Dr. Marandi’s case is the most recent in a fast-growing chain of account disabling cases targeted at thousands of pages of not only Iranian officials, politicians and activists, but also citizens by Facebook, Instagram and twitter, after they post contents in support of Iran; a new frontier by US President Donald Trump’s maximum pressure campaign that has now shifted to media warfare to shut down Iranian voices after his Treasury army failed to subdue Tehran through economic pressures.
The Trump campaign against free speech could cost the US direly. Trying to shut down a famous and often heard academician who is an always welcome voice on a wide range of world media from mainstream outlets such as the CNN and the BBC to alternative media like Al-Jazeera and RT, from English to Arabic and Persian seems to be a more damaging than smart move for a nation that claims to be a beacon of freedom of speech. Yet, the campaign against freedom of expression and speech by the US administration is finding new shapes each day.
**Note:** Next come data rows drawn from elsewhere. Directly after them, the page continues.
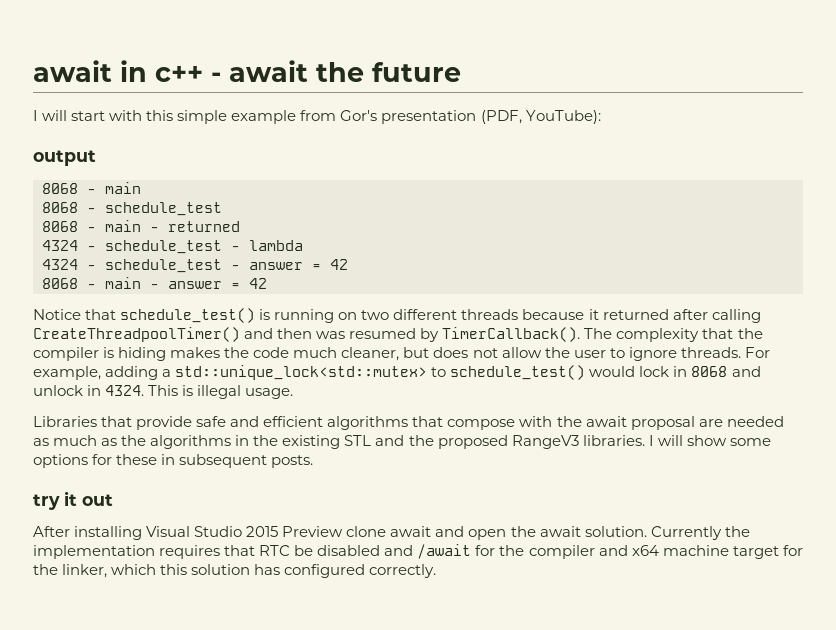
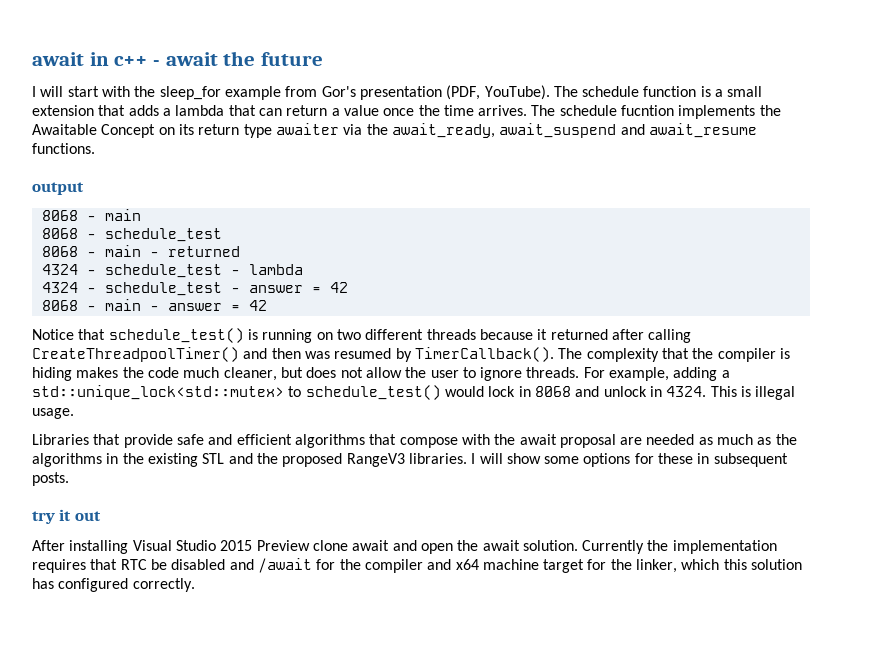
[146,110,228,124] this simple -> [134,86,221,100] the sleep_for
[525,110,601,124] YouTube): -> [484,85,763,100] [32,105,781,119] [32,123,757,138] [32,143,95,154] YouTube). The schedule function is a small extension that adds a lambda that can return a value once the time arrives. The schedule fucntion implements the Awaitable Concept on its return type awaiter via the await_ready, await_suspend and await_resume functions.

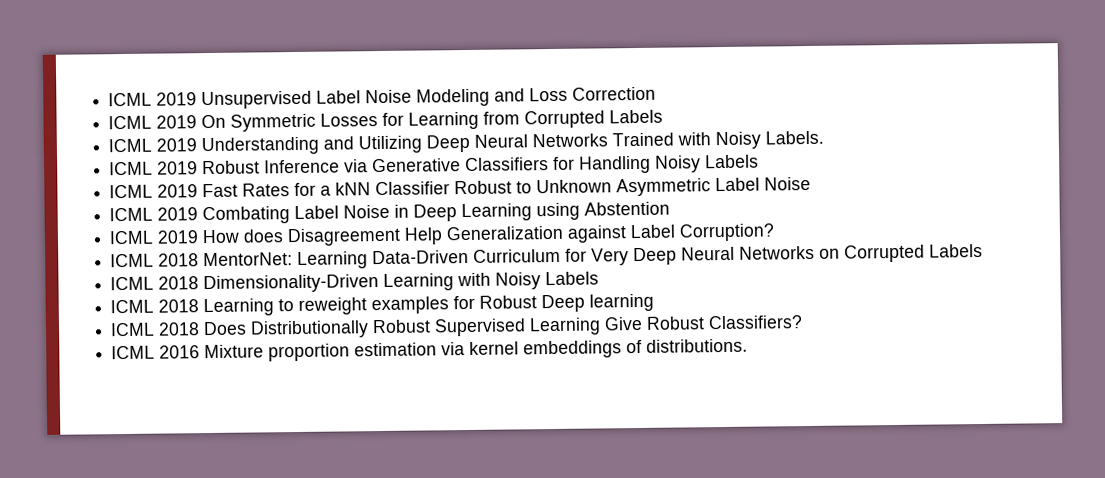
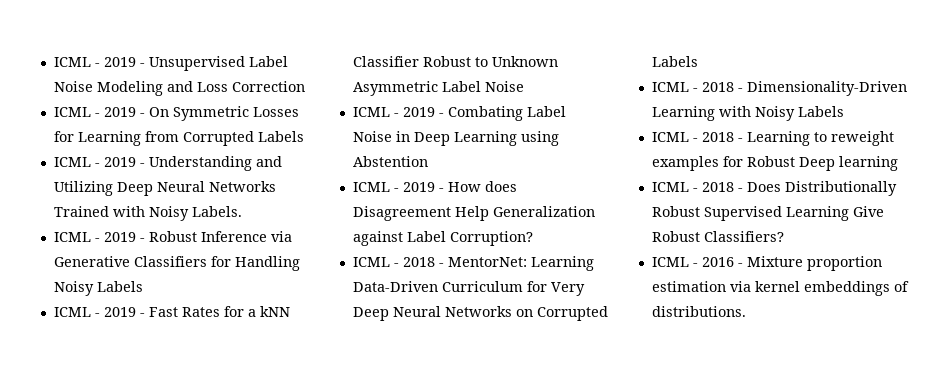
[108,92,198,107] ICML 2019 -> [53,57,145,67] ICML - 2019 -
[156,115,198,129] 2019 -> [94,107,145,117] - 2019 -
[156,138,198,152] 2019 -> [94,157,145,167] - 2019 -
[157,161,199,175] 2019 -> [94,232,145,242] - 2019 -
[157,184,199,198] 2019 -> [94,307,145,317] - 2019 -
[157,207,199,221] 2019 -> [393,107,444,117] - 2019 -
[157,230,200,244] 2019 -> [393,182,444,192] - 2019 -
[158,253,200,267] 2018 -> [393,257,444,267] - 2018 -
[158,276,200,290] 2018 -> [692,82,743,92] - 2018 -
[158,299,200,313] 2018 -> [692,132,743,142] - 2018 -
[158,322,201,336] 2018 -> [692,182,743,192] - 2018 -
[159,345,201,359] 2016 -> [692,257,743,267] - 2016 -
Just a day earlier on Friday, the US Treasury cut off access of Iran’s Fars News Agency to its .com domain in a flagrant violation of the freedom of expression.
The registrar company that was rendering service to the Fars News Agency blocked FNA’s access to its .com domain on Friday and explained in an e-mail that the established regulations of the US Treasury Department’s Office of Foreign Assets Control (OFAC) and its list of Specially Designated Nationals (SDN) prohibit services to Fars News Agency.
The move came as neither the Fars News Agency (FNA) nor any of its directors and executives have ever been blacklisted in the Specially Designated Nationals (SDN) list which is enforced by the US Treasury’s Office of Foreign Assets Control (OFAC), implying that the US unilateral sanctions that are illegal per se as they fall outside the UN Security Council and UN Charter have been used as an instrument to contain the voice of the Iranian news agency in a flagrant violation of human rights and freedom of expression.
Further examinations of the lawyers also show that none of people responsible in the privately-owned Cultural Institute of Fars News Agency, which holds the license for running the FNA, have been added to the SDN list.
Meanwhile, the American domain registrar company who used to offer the .com domain of the FNA is now refusing to give the news agency the needed user access to change its service provider.
The US should account or its suppression of free speech since freedom of expression is a universal right enshrined in the Vienna Universal Declaration of Human Rights and many regard it as a basic right, experts and commentators say.